European Bird Census Council
- Abbreviation: EBCC
- Formation: 1992; 34 years ago
- Merger of: European Ornithological Atlas Committee International Bird Census Committee
- Type: NGO
- Legal status: Non-profit organisation
- Purpose: Management and conservation of European bird populations
- Location: Beek, Netherlands;
- Region served: Europe
- Website: ebcc.info

= European Bird Census Council =

Ornithological organisation

The European Bird Census Council (EBCC) is an ornithological organisation which studies the population, distribution and demographics of European birds in order to inform conservation and management efforts. The organisation is headquartered in the Netherlands, and has active members in over 40 countries.

==Founding==
The EBCC was founded in 1992, following the merger of two ornithological organisations, the European Ornithological Atlas Committee and the International Bird Census Committee.

==Monitoring==
The EBCC is responsible for the Pan-European Common Bird Monitoring Scheme (PECBMS), which aims to collect data from national bird monitoring schemes across Europe so as to study the forces behind population changes and use common bird indicators as a proxy for environmental health, and thus inform policy.

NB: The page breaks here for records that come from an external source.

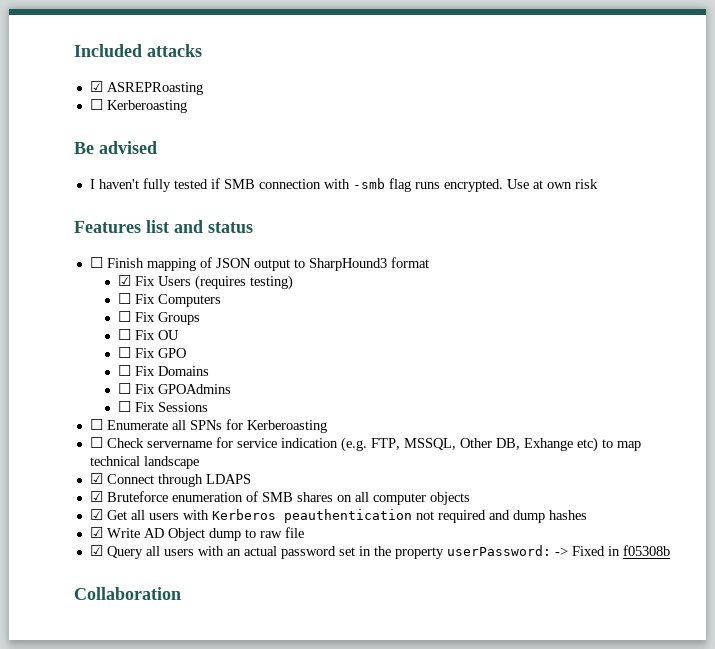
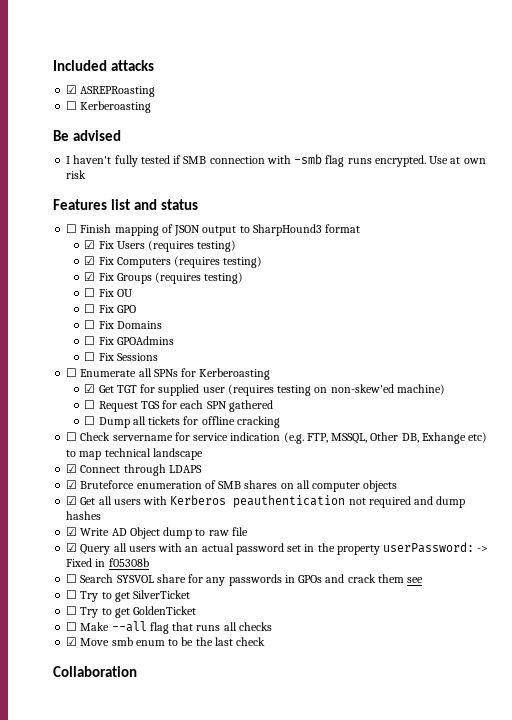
[117,293,131,304] ☐ -> [84,256,96,265] ☑
[117,311,131,322] // ☐ -> [174,256,263,268] [84,272,96,281] (requires testing) // ☑
(200, 318) none -> [155,272,244,284] (requires testing)
(327, 426) none -> [84,384,445,396] [84,400,273,412] [84,416,280,428] // ☑ Get TGT for supplied user (requires testing on non-skew'ed machine) // ☐ Request TGS for each SPN gathered // ☐ Dump all tickets for offline cracking
(670, 550) none -> [66,574,424,586] [66,590,191,602] [66,606,197,618] [66,621,272,634] [66,637,266,646] // ☐ Search SYSVOL share for any passwords in GPOs and crack them see // ☐ Try to get SilverTicket // ☐ Try to get GoldenTicket // ☐ Make --all flag that runs all checks // ☑ Move smb enum to be the last check

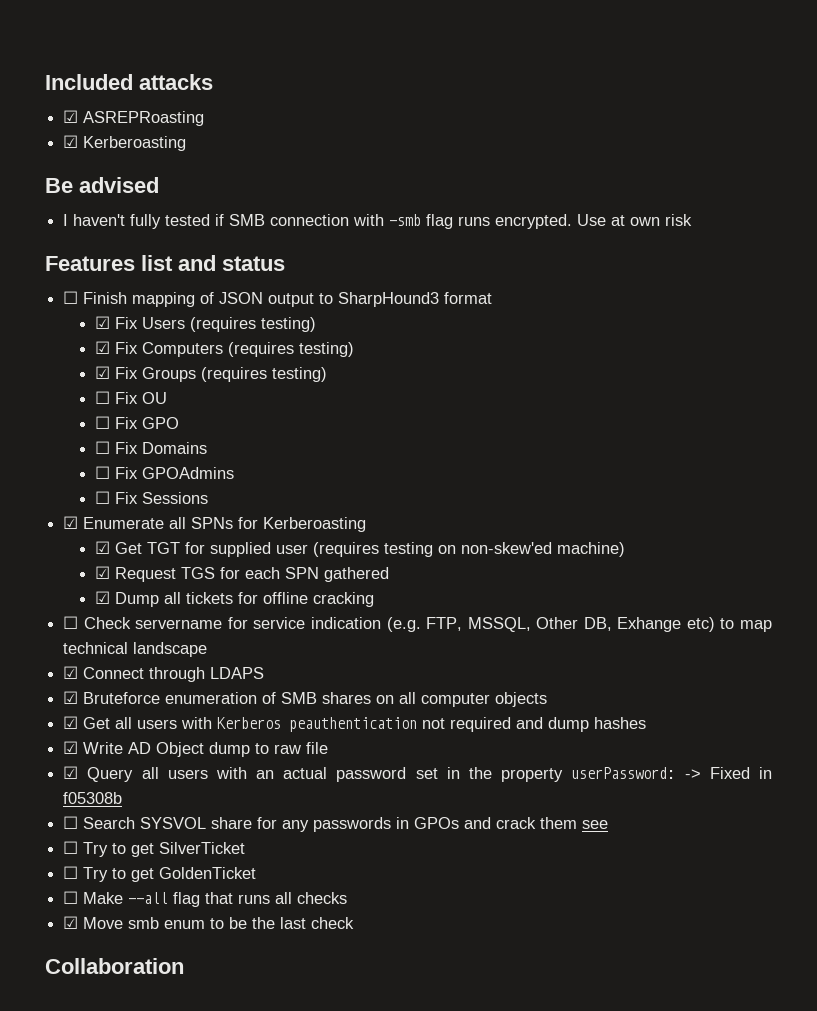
[66,101,78,110] ☐ -> [63,135,79,148] ☑
[66,368,78,377] ☐ -> [63,516,79,529] ☑
[84,400,96,409] ☐ -> [94,566,110,579] ☑
[84,416,96,425] ☐ -> [94,591,110,604] ☑

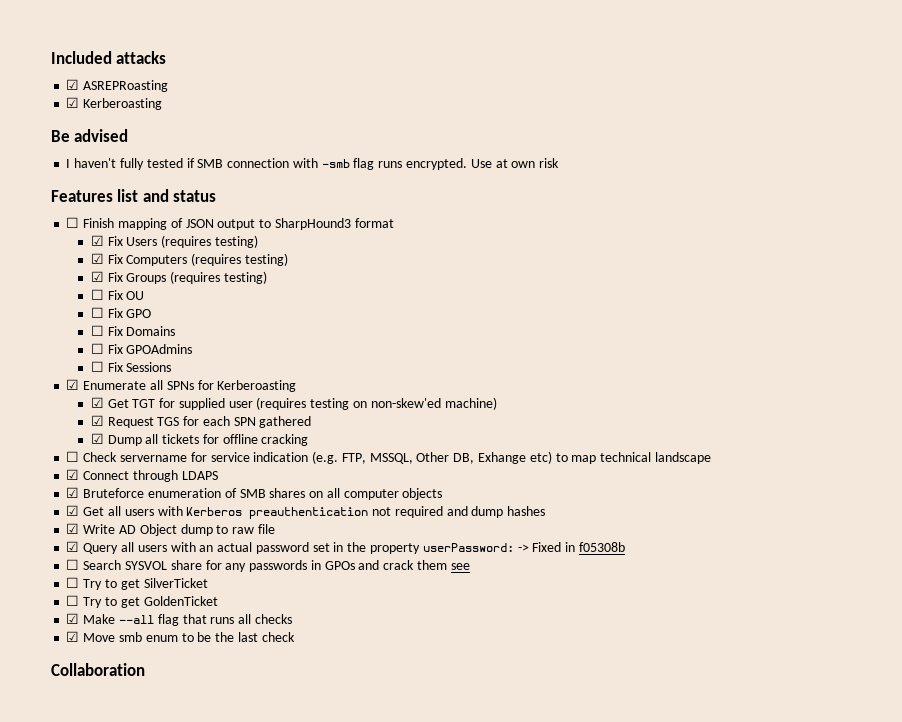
[289,717,418,732] peauthentication -> [249,507,369,519] preauthentication
[63,891,79,904] ☐ -> [66,613,80,624] ☑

Monitoring data is published as the European Breeding Birds Atlas, the second of which (EBBA2) is currently in preparation. The data collected as part of the PECBMS and EBBA2 programmes is also distributed on the EBCC-run portal, EuroBirdPortal, as well as through the Global Biodiversity Information Facility (GBIF).

==Activities==
The EBCC run a conference every three years, devoted to ornithological monitoring, conservation and research in Europe and abroad. The organisation also publishes the Journal of the European Bird Census Council, entitled Bird Census News, which has been running since 1987.